» **Action item**: Transcribe every line of the material below exactly, leaving out the pictures.

» **Entries supplied**:

= Beginning of Section =

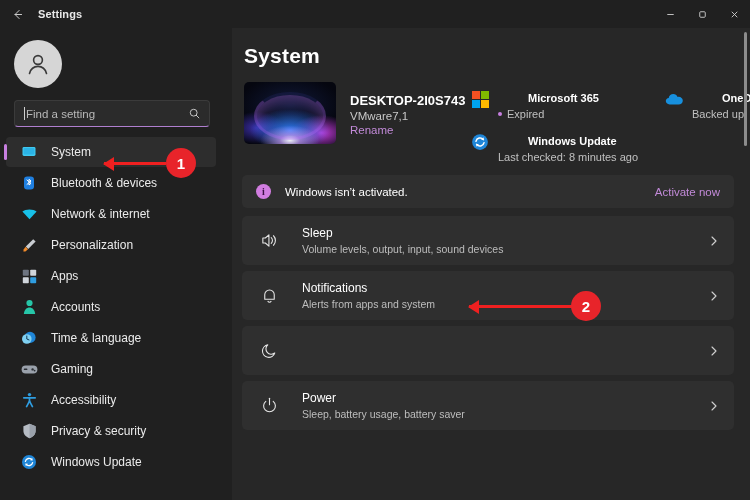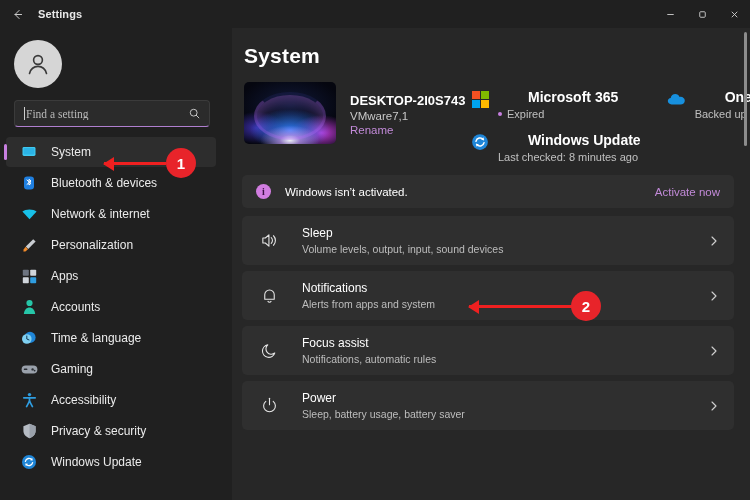--- a/index.html
+++ b/index.html
@@ -88,21 +88,21 @@
   }
   .searchbox .caret {
     width: 1px; height: 13px; background: #d0d0d0; margin-right: 1px;
   }
   .searchbox input {
     flex: 1;
     background: transparent;
     border: none; outline: none;
     color: #cacaca;
     font-size: 11.5px;
-    font-family: Liberation Serif, serif;
+    font-family: Liberation Sans, sans-serif;
   }
   .searchbox input::placeholder { color: #b9b9b9; }
   .search-ico { color: #d5d5d5; display: flex; }
 
   .navlist { margin-top: 10px; }
   .navitem {
     position: relative;
     height: 30px;
     display: flex;
     align-items: center;
@@ -190,21 +190,21 @@
     row-gap: 11px;
     padding-top: 6px;
     padding-right: 14px;
   }
   .dcard { display: flex; align-items: flex-start; }
   .dcard .dc-ico {
     width: 20px; height: 20px; flex: 0 0 20px;
     display: flex; align-items: center; justify-content: center;
     margin-right: 8px; margin-top: 1px;
   }
-  .dc-title { font-size: 14px; font-weight: bold; color: #ffffff; white-space: nowrap; padding-left: 30px; }
+  .dc-title { font-size: 11px; font-weight: bold; color: #ffffff; white-space: nowrap; padding-left: 30px; }
   .dc-sub { font-size: 11px; color: #c0c0c0; margin-top: 2px; white-space: nowrap; display:flex; align-items:center; }
   .dot { width: 4px; height: 4px; border-radius: 50%; background: #c77fe0; margin-right: 5px; display:inline-block;}
 
   
   .banner {
     background: #2f2f2f;
     border-radius: 5px;
     height: 33px;
     display: flex;
     align-items: center;
@@ -569,24 +569,20 @@
               </svg>
           </span>
         </div>
 
         <div class="srow">
           <span class="srow-ico">
             <svg width="19" height="19" viewBox="0 0 20 20" fill="none" stroke="currentColor" stroke-width="1.15">
               <path d="M15.5 12.6 A6.6 6.6 0 1 1 8.2 4.1 A5.6 5.6 0 0 0 15.5 12.6 Z" stroke-linejoin="round"></path>
             </svg>
           </span>
-          <span class="srow-txt">
-            <span class="srow-title">Focus assist</span>
-            <span class="srow-sub">Notifications, automatic rules</span>
-          </span>
           <span class="srow-chev">
             <svg width="12" height="12" viewBox="0 0 12 12" fill="none" stroke="currentColor" stroke-width="1.1">
                 <path d="M4 2 L8 6 L4 10" stroke-linecap="round" stroke-linejoin="round"></path>
               </svg>
           </span>
         </div>
 
         <div class="srow">
           <span class="srow-ico">
             <svg width="19" height="19" viewBox="0 0 20 20" fill="none" stroke="currentColor" stroke-width="1.15">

= End of Section =

» **Written solution**:
--- a/index.html
+++ b/index.html
@@ -88,21 +88,21 @@
   }
   .searchbox .caret {
     width: 1px; height: 13px; background: #d0d0d0; margin-right: 1px;
   }
   .searchbox input {
     flex: 1;
     background: transparent;
     border: none; outline: none;
     color: #cacaca;
     font-size: 11.5px;
-    font-family: Liberation Serif, serif;
+    font-family: Liberation Sans, sans-serif;
   }
   .searchbox input::placeholder { color: #b9b9b9; }
   .search-ico { color: #d5d5d5; display: flex; }
 
   .navlist { margin-top: 10px; }
   .navitem {
     position: relative;
     height: 30px;
     display: flex;
     align-items: center;
@@ -190,21 +190,21 @@
     row-gap: 11px;
     padding-top: 6px;
     padding-right: 14px;
   }
   .dcard { display: flex; align-items: flex-start; }
   .dcard .dc-ico {
     width: 20px; height: 20px; flex: 0 0 20px;
     display: flex; align-items: center; justify-content: center;
     margin-right: 8px; margin-top: 1px;
   }
-  .dc-title { font-size: 14px; font-weight: bold; color: #ffffff; white-space: nowrap; padding-left: 30px; }
+  .dc-title { font-size: 11px; font-weight: bold; color: #ffffff; white-space: nowrap; padding-left: 30px; }
   .dc-sub { font-size: 11px; color: #c0c0c0; margin-top: 2px; white-space: nowrap; display:flex; align-items:center; }
   .dot { width: 4px; height: 4px; border-radius: 50%; background: #c77fe0; margin-right: 5px; display:inline-block;}
 
   
   .banner {
     background: #2f2f2f;
     border-radius: 5px;
     height: 33px;
     display: flex;
     align-items: center;
@@ -569,24 +569,20 @@
               </svg>
           </span>
         </div>
 
         <div class="srow">
           <span class="srow-ico">
             <svg width="19" height="19" viewBox="0 0 20 20" fill="none" stroke="currentColor" stroke-width="1.15">
               <path d="M15.5 12.6 A6.6 6.6 0 1 1 8.2 4.1 A5.6 5.6 0 0 0 15.5 12.6 Z" stroke-linejoin="round"></path>
             </svg>
           </span>
-          <span class="srow-txt">
-            <span class="srow-title">Focus assist</span>
-            <span class="srow-sub">Notifications, automatic rules</span>
-          </span>
           <span class="srow-chev">
             <svg width="12" height="12" viewBox="0 0 12 12" fill="none" stroke="currentColor" stroke-width="1.1">
                 <path d="M4 2 L8 6 L4 10" stroke-linecap="round" stroke-linejoin="round"></path>
               </svg>
           </span>
         </div>
 
         <div class="srow">
           <span class="srow-ico">
             <svg width="19" height="19" viewBox="0 0 20 20" fill="none" stroke="currentColor" stroke-width="1.15">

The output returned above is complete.